Findings from the ALCHEMIST trial indicate 53% of patients received adequate lymph node dissection and only 57% received adjuvant chemotherapy, despite indications for this treatment.
A retrospective analysis of the ALCHEMIST trial (NCT02194738) revealed that a substantial proportion of patients with resected non–small cell lung cancer (NSCLC) who consented to adjuvant therapy screening did not receive adequate lymph node dissection or adjuvant chemotherapy.1 Findings indicate 53% of patients received adequate lymph node dissection and only 57% received adjuvant chemotherapy, despite indications for this treatment.
These results emphasize the need to optimize the use of proven therapies in early-stage NSCLC. Investigators noted that adequate lymph node staging has been associated with improved outcomes, and the use of adjuvant chemotherapy (specifically cisplatin-based) has led to improved survival by approximately 5% at 5 years.2
In the trial, 5 process outcomes were analyzed: if a patient had an anatomical resection, received adequate lymph node dissection, received any adjuvant chemotherapy, received any cisplatin-based adjuvant chemotherapy, and received at least 4 cycles of adjuvant chemotherapy. In addition to rates of lymph node resection and receiving adjuvant chemotherapy, investigators reported that 95% (n = 2697) of patients had resection, 44% (n = 1237) received at least 4 cycles of platinum-based adjuvant chemotherapy, and 34% (n = 965) received any cisplatin-based adjuvant chemotherapy.
When investigators evaluated outcomes, there was a statistically significant difference in the receipt of adjuvant chemotherapy by age (relative risk [RR], 0.54; 95% CI, 0.42-0.70 for patients aged ≥ 80 years vs those 60-69 years; P < .00024). Patients with stage II or IIIA disease were significantly more likely to receive adjuvant chemotherapy than those with stage IB disease (stage II disease: RR, 1.49; 95% CI, 1.30-1.71; stage IIIA disease: RR, 1.67; 95% CI, 1.46-1.91; P < .00024).

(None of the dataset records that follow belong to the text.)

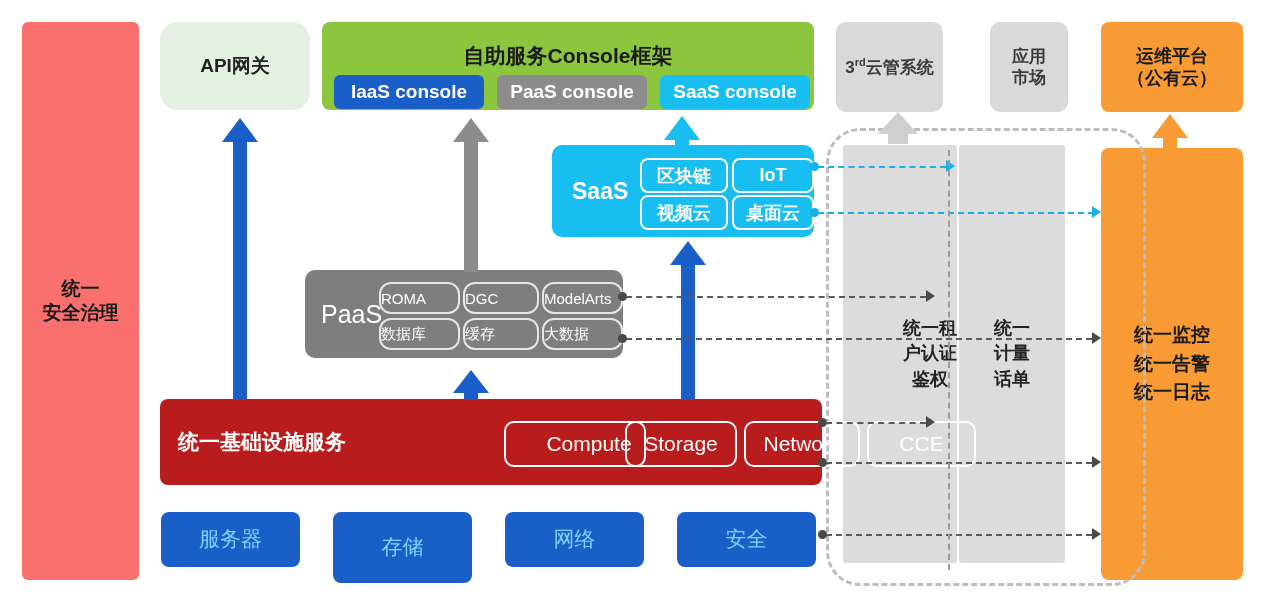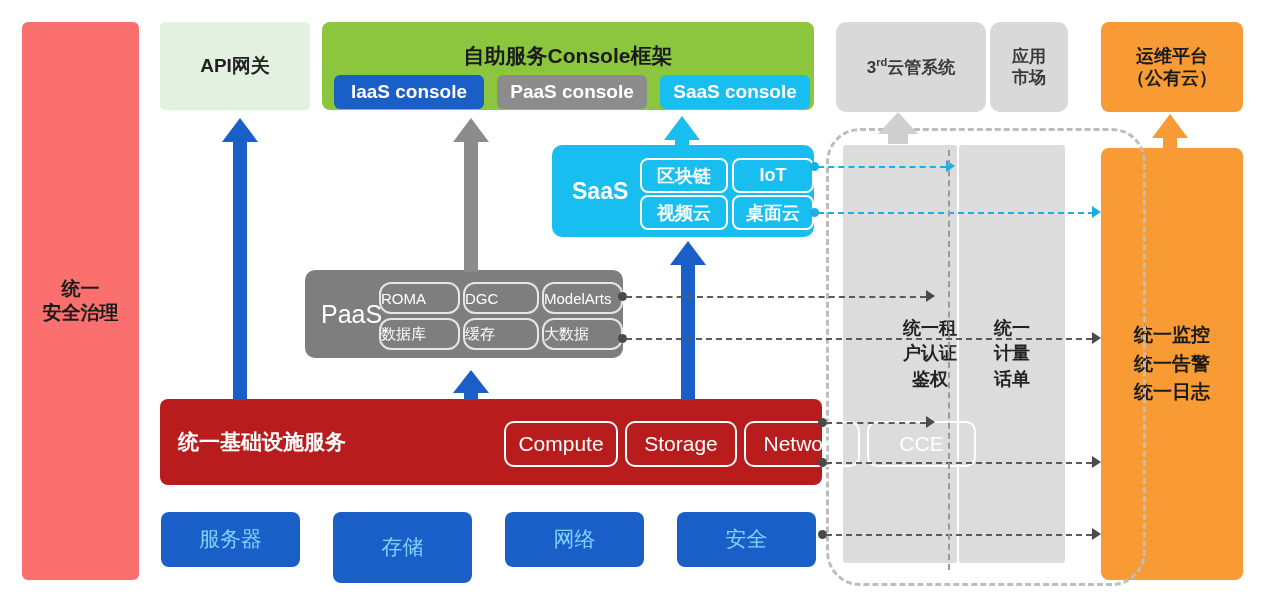--- a/index.html
+++ b/index.html
@@ -13,7 +13,7 @@
   .security .lbl{color:#1a1a1a;font-size:19px;font-weight:600;}
 
   
-  .apigw{background:#E3F2E0;border-radius:5px;}
+  .apigw{background:#E3F2E0;border-radius:18px;}
   .apigw .lbl{color:#222;font-size:19px;font-weight:600;}
 
   

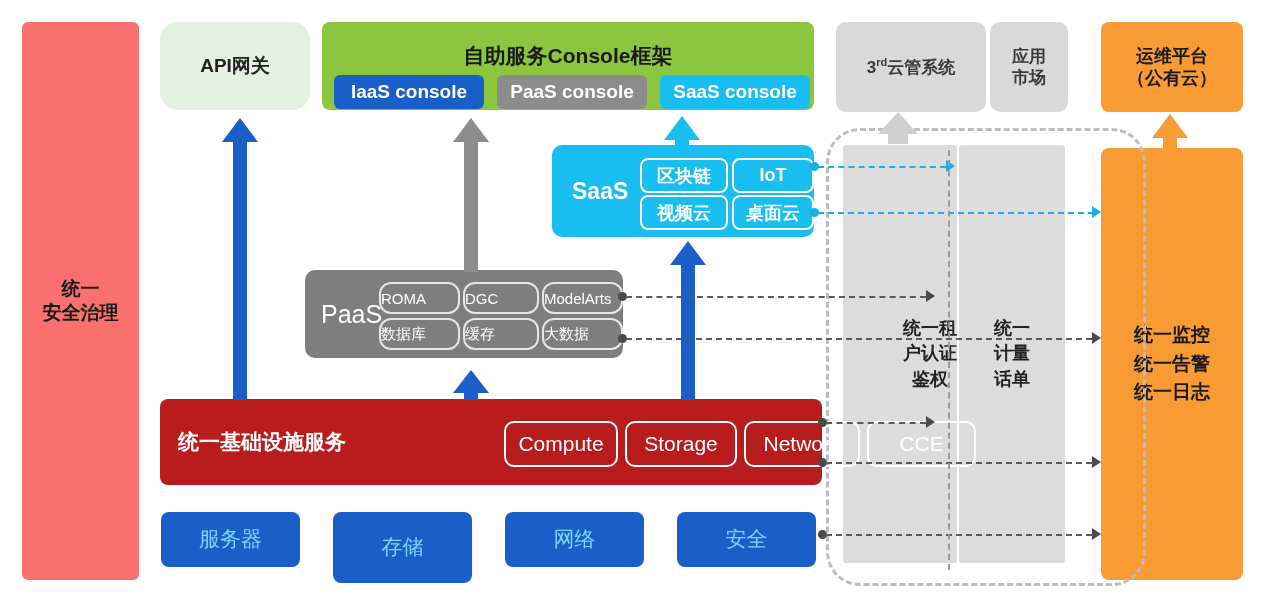--- a/index.html
+++ b/index.html
@@ -96,7 +96,7 @@
     </div>
   </div>
 
-  <div class="box grey-card" style="left:836px;top:22px;width:150px;height:90px;">
+  <div class="box grey-card" style="left:836px;top:22px;width:107px;height:90px;">
     <span class="lbl"><span>3</span><sup>rd</sup><span>云管系统</span></span>
   </div>
 

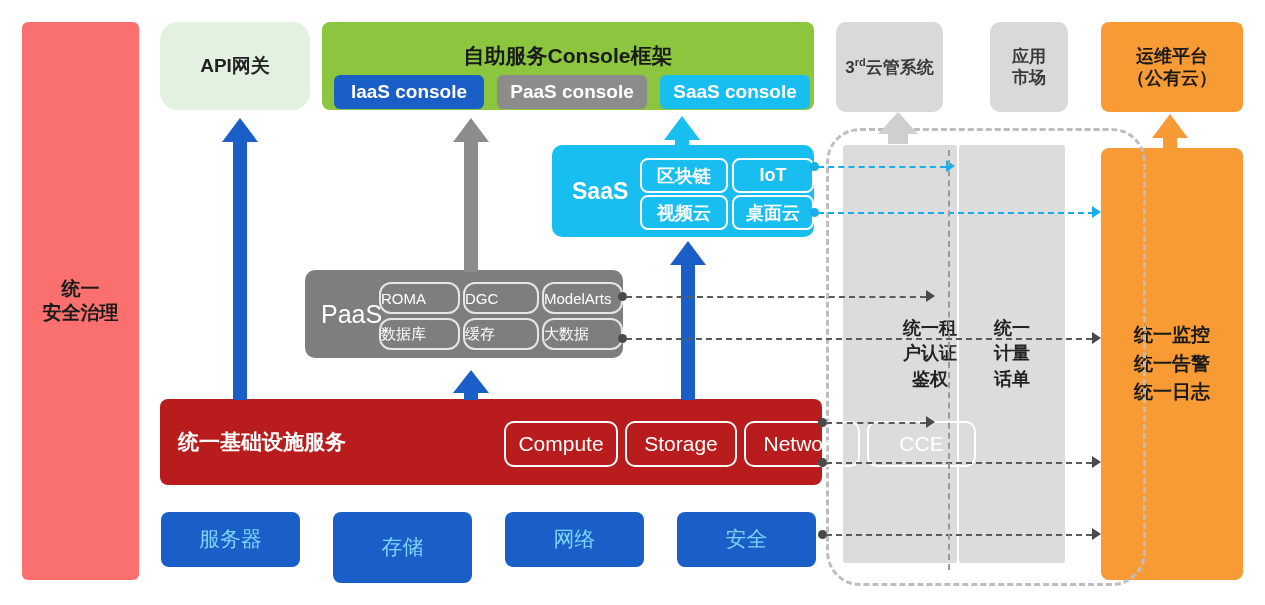--- a/index.html
+++ b/index.html
@@ -169,7 +169,7 @@
 
   <div class="box infra" style="left:160px;top:399px;width:662px;height:86px;display:block;">
     <div class="infra-name">统一基础设施服务</div>
-    <div class="pill-b" style="left:344px;top:22px;width:110px;height:42px;">
+    <div class="pill-b" style="left:344px;top:22px;width:110px;height:42px;padding-left:28px;">
       <span>Compute</span>
     </div>
     <div class="pill-b" style="left:465px;top:22px;width:108px;height:42px;">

The care patterns of a cohort of 2833 patients with stage IB to IIIA NSCLC were evaluated for overall, sociodemographic, and clinical factors, including age, sex, race and ethnicity, and comorbidities.
Baseline characteristics indicated patients were a median age of 67 years (n = 2833; range, 21-92), the majority were men (53%), with 71% former smokers, 10% current smokers, and 16% never smokers. The majority (86%) had nonsquamous NSCLC and 15% had squamous NSCLC. Regarding mutational status, 9% of patients had tumors harboring EGFR mutations and 2% had ALK rearrangements.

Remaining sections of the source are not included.